Jays From the Couch continues to sift through the Toronto Blue Jays farm system looking starting pitching depth outside the Top Prospect list, which bring us to Shane Dawson
I recently took at look at Casey Lawrence‘s potential value if one or more starting pitchers were to be lost from the Toronto Blue Jays strong rotation. While pitchers like Lawrence don’t have much value as prospects, the depth they provide is immensely valuable over a 162 game season.
Since being drafted in the 17th round of the 2012 Draft, Shane Dawson has yet to get the attention and love deserving of guy who owns a professional record of 32-20 and 3.44 ERA.
Unfortunately, Dawson lacks an overpowering fastball and an infraspinatus muscle. Actually, his fastball may be below average if we are being honest. He pitches well off his fastball low 90’s fastball really well, mixing in an average change and slider. It’s not surprising that scouts would peg Dawson as an organizational piece, rather than a potential prospect.
After an excellent 2015 season, coupled with a Trade Deadline that exhausted the system of its LHP prospects, and Dawson looked as though he might appear onto Toronto’s Top 30 Prospect lists.
It never happened.
During the 2016 off-season, Baseball America’s John Manual was asked about Shane Dawson in a Blue Jays Prospect Chat. Manual’s response wasn’t pretty,
Really? He’s not on our list … I do not see Shane Dawson as a prospect because of his well-below-average fastball. According to the scouts & player development folks I have talked to, despite his strong 2015 season, Dawson is more of an organizational player than a big leaguer. I hope he proves me wrong. But he wasn’t a serious threat for the Top 10, even in a trade-depleted system.
John Manual’s assessment of Dawson is bang on, but don’t write Dawson off just yet.
Scouts have been known to be wrong from time to time. Baseball is a game of adjustments. It is impossible to know if adjustment X can turn so-so control into pinpoint control or turn an average change into a plus change. Scouts can’t always predict how adjustments a pitcher make will effective, positively or negatively, a pitcher’s repertoire.
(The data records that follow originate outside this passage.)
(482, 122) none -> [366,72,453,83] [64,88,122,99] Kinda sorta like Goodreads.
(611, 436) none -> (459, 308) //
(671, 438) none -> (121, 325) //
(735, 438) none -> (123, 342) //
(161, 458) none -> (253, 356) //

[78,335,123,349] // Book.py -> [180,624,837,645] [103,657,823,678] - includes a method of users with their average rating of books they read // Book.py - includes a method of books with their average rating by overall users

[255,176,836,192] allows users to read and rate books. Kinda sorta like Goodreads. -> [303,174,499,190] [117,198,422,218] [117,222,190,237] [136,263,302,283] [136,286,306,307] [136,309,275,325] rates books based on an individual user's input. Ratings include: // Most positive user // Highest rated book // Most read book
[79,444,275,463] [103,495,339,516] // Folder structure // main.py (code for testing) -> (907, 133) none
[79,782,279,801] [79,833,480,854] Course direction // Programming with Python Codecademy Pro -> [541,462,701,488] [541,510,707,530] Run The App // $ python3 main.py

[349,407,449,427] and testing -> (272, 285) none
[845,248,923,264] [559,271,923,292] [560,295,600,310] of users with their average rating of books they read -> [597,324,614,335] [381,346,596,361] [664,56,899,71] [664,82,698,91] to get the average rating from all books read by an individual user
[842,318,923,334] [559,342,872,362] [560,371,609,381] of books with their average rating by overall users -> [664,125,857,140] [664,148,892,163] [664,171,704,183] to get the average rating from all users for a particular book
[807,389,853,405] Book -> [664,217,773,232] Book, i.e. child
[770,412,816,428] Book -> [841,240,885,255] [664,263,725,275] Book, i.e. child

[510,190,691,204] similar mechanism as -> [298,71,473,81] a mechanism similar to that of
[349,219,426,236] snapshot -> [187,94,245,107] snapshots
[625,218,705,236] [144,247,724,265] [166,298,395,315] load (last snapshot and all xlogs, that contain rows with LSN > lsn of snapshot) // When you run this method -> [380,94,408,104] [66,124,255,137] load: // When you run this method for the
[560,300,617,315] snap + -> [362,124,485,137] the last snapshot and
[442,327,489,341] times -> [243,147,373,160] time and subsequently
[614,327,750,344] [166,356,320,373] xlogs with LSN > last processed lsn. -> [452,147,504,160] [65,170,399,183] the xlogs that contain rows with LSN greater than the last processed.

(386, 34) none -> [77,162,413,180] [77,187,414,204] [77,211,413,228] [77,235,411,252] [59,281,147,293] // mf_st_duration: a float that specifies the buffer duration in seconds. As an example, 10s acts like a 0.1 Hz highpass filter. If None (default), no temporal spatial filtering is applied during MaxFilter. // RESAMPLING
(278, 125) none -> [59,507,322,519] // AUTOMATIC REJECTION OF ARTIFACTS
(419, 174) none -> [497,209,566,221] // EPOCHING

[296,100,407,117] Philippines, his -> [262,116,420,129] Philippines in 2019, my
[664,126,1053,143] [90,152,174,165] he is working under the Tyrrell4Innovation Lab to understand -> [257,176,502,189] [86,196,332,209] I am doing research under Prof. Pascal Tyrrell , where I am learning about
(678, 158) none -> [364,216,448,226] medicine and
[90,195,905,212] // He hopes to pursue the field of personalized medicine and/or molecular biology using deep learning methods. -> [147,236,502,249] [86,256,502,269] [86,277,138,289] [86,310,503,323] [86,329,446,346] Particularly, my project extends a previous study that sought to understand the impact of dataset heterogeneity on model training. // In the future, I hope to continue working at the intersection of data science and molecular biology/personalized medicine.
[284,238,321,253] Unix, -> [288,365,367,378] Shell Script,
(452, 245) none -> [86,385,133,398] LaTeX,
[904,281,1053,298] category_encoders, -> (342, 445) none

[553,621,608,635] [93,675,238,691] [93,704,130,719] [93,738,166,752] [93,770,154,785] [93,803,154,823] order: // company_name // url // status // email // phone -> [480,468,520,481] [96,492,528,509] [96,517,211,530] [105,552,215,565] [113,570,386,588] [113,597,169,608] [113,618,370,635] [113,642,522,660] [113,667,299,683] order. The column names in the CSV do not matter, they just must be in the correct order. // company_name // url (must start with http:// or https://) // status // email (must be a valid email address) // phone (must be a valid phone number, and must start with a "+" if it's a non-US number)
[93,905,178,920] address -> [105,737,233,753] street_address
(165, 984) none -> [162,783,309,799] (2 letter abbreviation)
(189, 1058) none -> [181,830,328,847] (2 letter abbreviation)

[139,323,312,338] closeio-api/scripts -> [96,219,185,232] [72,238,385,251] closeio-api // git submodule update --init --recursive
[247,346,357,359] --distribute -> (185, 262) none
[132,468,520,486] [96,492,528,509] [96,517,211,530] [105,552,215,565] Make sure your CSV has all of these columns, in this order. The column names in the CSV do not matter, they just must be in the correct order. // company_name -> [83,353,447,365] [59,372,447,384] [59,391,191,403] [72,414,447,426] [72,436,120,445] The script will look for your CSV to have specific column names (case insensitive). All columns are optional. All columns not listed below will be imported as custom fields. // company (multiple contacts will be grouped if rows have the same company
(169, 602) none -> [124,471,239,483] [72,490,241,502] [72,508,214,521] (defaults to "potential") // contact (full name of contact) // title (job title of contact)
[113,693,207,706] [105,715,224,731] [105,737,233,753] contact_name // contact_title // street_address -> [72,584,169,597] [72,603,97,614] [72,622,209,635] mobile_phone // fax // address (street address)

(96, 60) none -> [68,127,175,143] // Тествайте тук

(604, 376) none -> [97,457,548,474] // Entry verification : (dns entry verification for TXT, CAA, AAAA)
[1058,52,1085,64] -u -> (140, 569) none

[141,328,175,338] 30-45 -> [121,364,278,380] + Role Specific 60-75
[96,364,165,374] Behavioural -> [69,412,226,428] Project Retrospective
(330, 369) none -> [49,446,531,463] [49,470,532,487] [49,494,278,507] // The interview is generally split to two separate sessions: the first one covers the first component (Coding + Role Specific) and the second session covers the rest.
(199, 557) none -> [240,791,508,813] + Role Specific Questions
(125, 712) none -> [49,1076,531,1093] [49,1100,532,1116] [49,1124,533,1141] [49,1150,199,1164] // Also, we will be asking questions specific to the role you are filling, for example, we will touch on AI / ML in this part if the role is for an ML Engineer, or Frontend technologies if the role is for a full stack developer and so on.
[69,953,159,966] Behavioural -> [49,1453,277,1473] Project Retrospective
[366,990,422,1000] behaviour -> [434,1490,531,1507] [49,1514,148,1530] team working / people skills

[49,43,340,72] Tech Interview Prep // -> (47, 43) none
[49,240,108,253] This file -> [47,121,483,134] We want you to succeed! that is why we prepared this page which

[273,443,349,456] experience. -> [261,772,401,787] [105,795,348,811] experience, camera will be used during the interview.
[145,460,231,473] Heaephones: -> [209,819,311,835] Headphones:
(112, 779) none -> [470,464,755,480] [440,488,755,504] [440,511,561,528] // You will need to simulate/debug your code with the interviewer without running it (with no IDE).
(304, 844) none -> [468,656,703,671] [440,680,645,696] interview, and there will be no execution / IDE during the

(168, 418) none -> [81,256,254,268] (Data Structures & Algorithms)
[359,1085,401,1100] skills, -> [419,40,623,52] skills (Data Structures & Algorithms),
2016 represented the first time the 23-yr-old struggled during his professional career. Dawson started the year with the New Hampshire Fisher Cats going 1 and 1 with a 2.40 ERA and 1.33 WHIP in 3 starts. Despite decent numbers, he struggled with walks, walking 7 batters in 15 innings. This inability to limit base on balls would plague him throughout the year, ultimately leading to the highest walk totals and lowest K rate of his career.
In 2015 Dawson walked 32 batters in 127.2IP versus 72 in 134.1IP during the 2016 season, while his K rate fell to 6.36 K/9 with New Hampshire. Despite it all, the Canadian managed to lead the Fisher Cats with 10 wins and finish 2nd with 95 strikeouts and 134.1 IP.
The Buffalo Bisons starting rotation appears to be set. Bolsinger and Lawrence will be joined by free agents Jarett Grube, TJ House, and Brett Oberholtzer. Therefore, it would appear Shane Dawson will have a chance to improve on his New Hampshire numbers as he will likely see Double-A in 2017. If he is unable to command the strike zone in 2017, he will be pushed further down the depth chart as higher ceiling pitchers begin to fill the upper minors.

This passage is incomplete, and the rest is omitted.